The two policy settings;

DCOM: Machine access restrictions…

DCOM: Machine launch restrictions…

only seem to refer to the actual ACL settings, but not the 'master on off switch'.

As we do not use windows firewall, the other group policy setting doesn't seem to apply.

The closest thing I've found is to modify the registry setting;

Windows Registry Editor Version 5.00

[HKEY_LOCAL_MACHINE\SOFTWARE\Microsoft\Ole]

"EnableDCOM"="Y"

applying that fixes the issue as it turned dcom on at the 'top' level (after a reboot), but I cannot seem to do this via group policy, and applying the available group policy changed still doesn't turn on dcom.

Also to further expand the above registry setting;

Windows Registry Editor Version 5.00

[HKEY_LOCAL_MACHINE\SOFTWARE\Microsoft\Ole]
"DefaultLaunchPermission"=hex:01,00,04,80,5c,00,00,00,6c,00,00,00,00,00,00,00,\
  14,00,00,00,02,00,48,00,03,00,00,00,00,00,18,00,1f,00,00,00,01,02,00,00,00,\
  00,00,05,20,00,00,00,20,02,00,00,00,00,14,00,0b,00,00,00,01,01,00,00,00,00,\
  00,05,04,00,00,00,00,00,14,00,0b,00,00,00,01,01,00,00,00,00,00,05,12,00,00,\
  00,01,02,00,00,00,00,00,05,20,00,00,00,20,02,00,00,01,02,00,00,00,00,00,05,\
  20,00,00,00,20,02,00,00
"MachineLaunchRestriction"=hex:01,00,04,80,48,00,00,00,58,00,00,00,00,00,00,00,\
  14,00,00,00,02,00,34,00,02,00,00,00,00,00,18,00,1f,00,00,00,01,02,00,00,00,\
  00,00,05,20,00,00,00,20,02,00,00,00,00,14,00,0b,00,00,00,01,01,00,00,00,00,\
  00,01,00,00,00,00,01,02,00,00,00,00,00,05,20,00,00,00,20,02,00,00,01,02,00,\
  00,00,00,00,05,20,00,00,00,20,02,00,00
"MachineAccessRestriction"=hex:01,00,04,80,44,00,00,00,54,00,00,00,00,00,00,00,\
  14,00,00,00,02,00,30,00,02,00,00,00,00,00,14,00,03,00,00,00,01,01,00,00,00,\
  00,00,05,07,00,00,00,00,00,14,00,07,00,00,00,01,01,00,00,00,00,00,01,00,00,\
  00,00,01,02,00,00,00,00,00,05,20,00,00,00,20,02,00,00,01,02,00,00,00,00,00,\
  05,20,00,00,00,20,02,00,00
"EnableDCOM"="Y"

[HKEY_LOCAL_MACHINE\SOFTWARE\Microsoft\Ole\AppCompat]
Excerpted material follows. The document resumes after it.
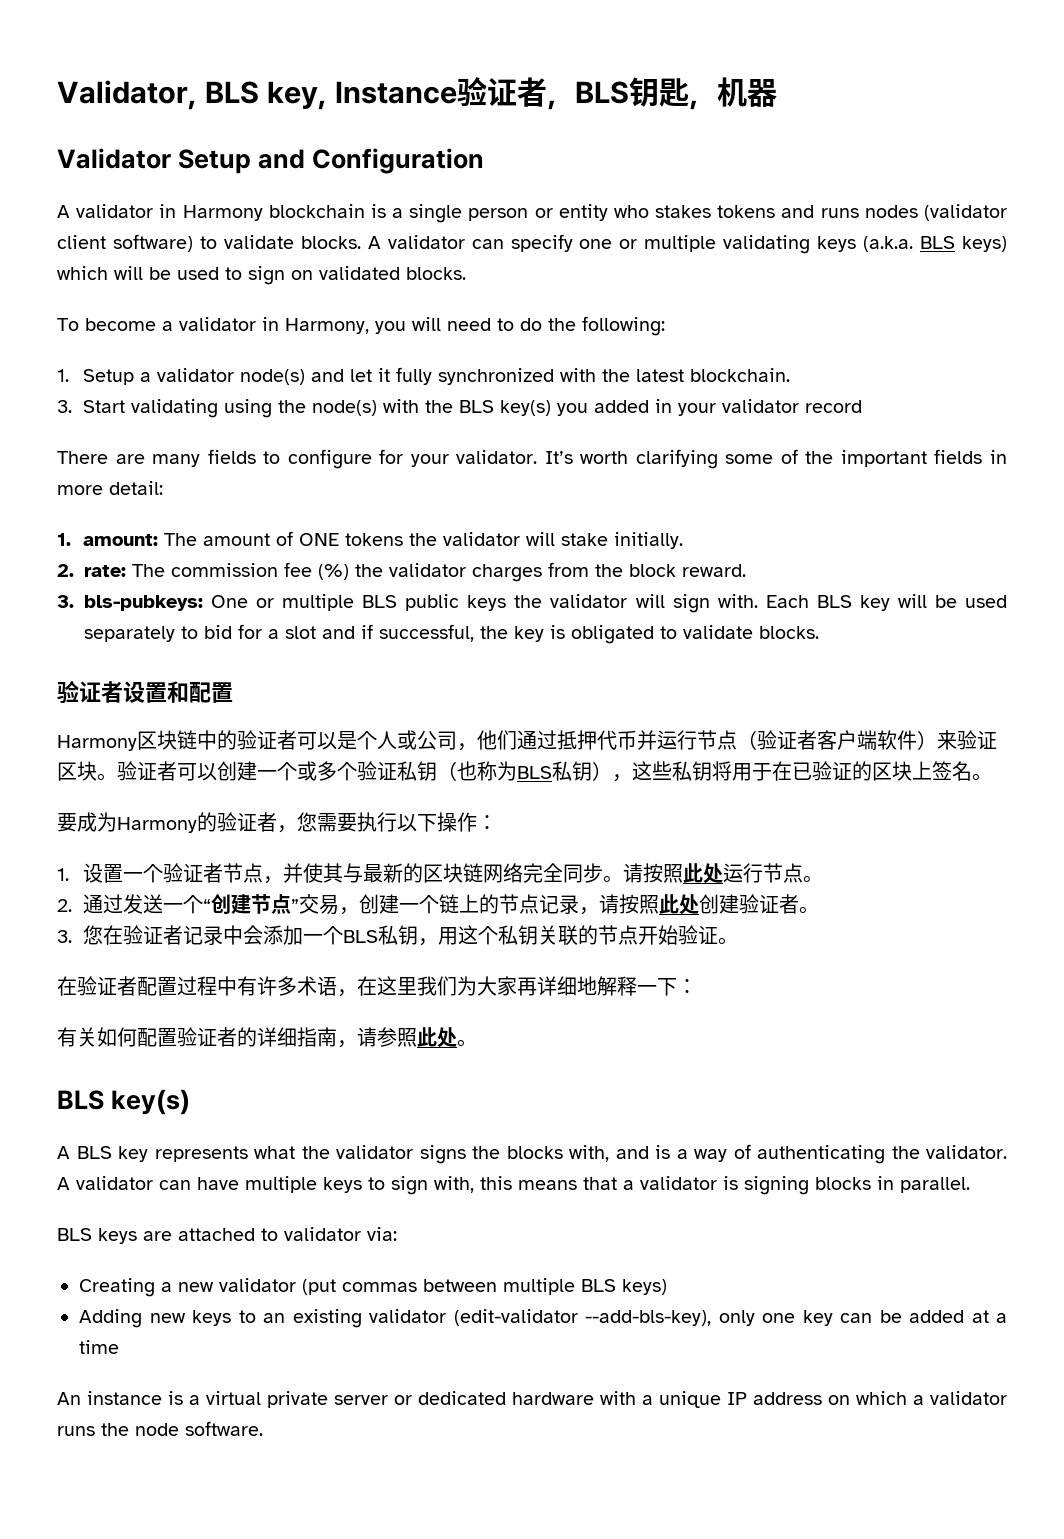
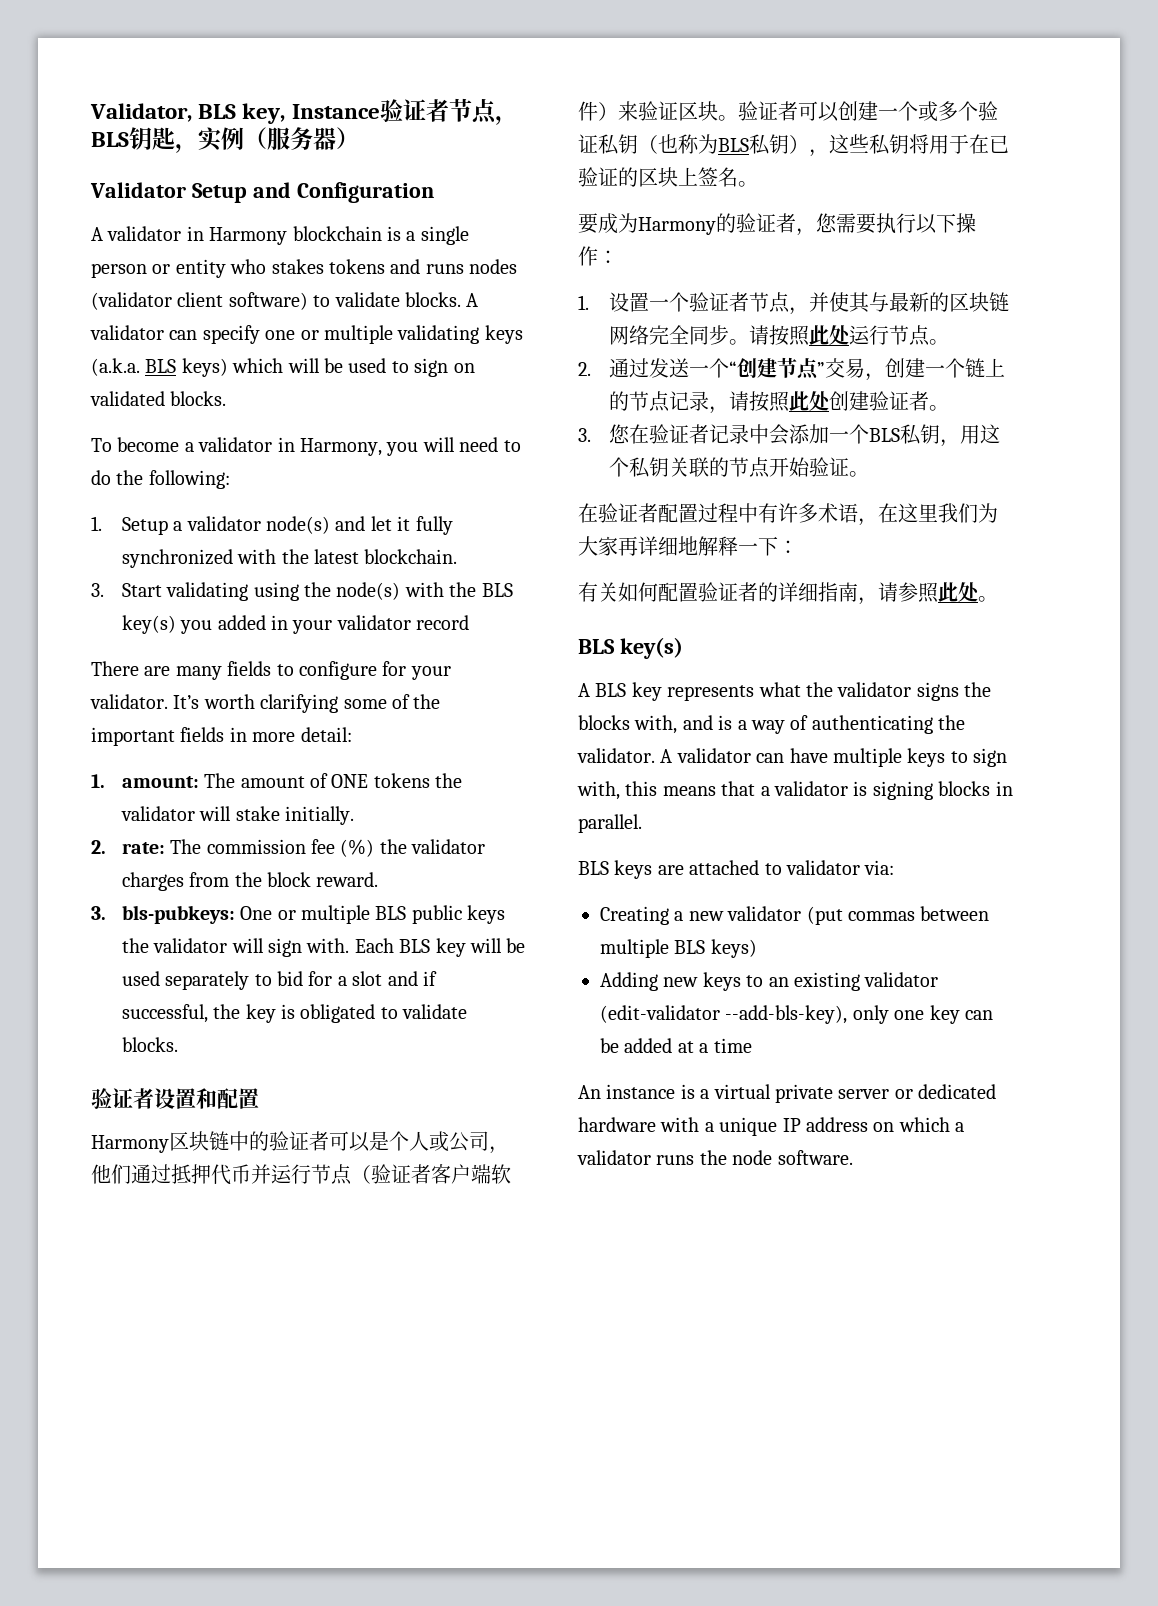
- Validator, BLS key, Instance验证者，BLS钥匙，机器
+ Validator, BLS key, Instance验证者节点，BLS钥匙，实例（服务器）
[HKEY_LOCAL_MACHINE\SOFTWARE\Microsoft\Ole\AppCompat\ActivationSecurityCheckExemptionList]
"{A50398B8-9075-4FBF-A7A1-456BF21937AD}"="1"
"{AD65A69D-3831-40D7-9629-9B0B50A93843}"="1"
"{0040D221-54A1-11D1-9DE0-006097042D69}"="1"
"{2A6D72F1-6E7E-4702-B99C-E40D3DED33C3}"="1"

that turns on DCOM AND sets the appropriate ACL settings, it works, but it's not a group policy solution, which is what we really need!

back to the drawing board? any suggestions?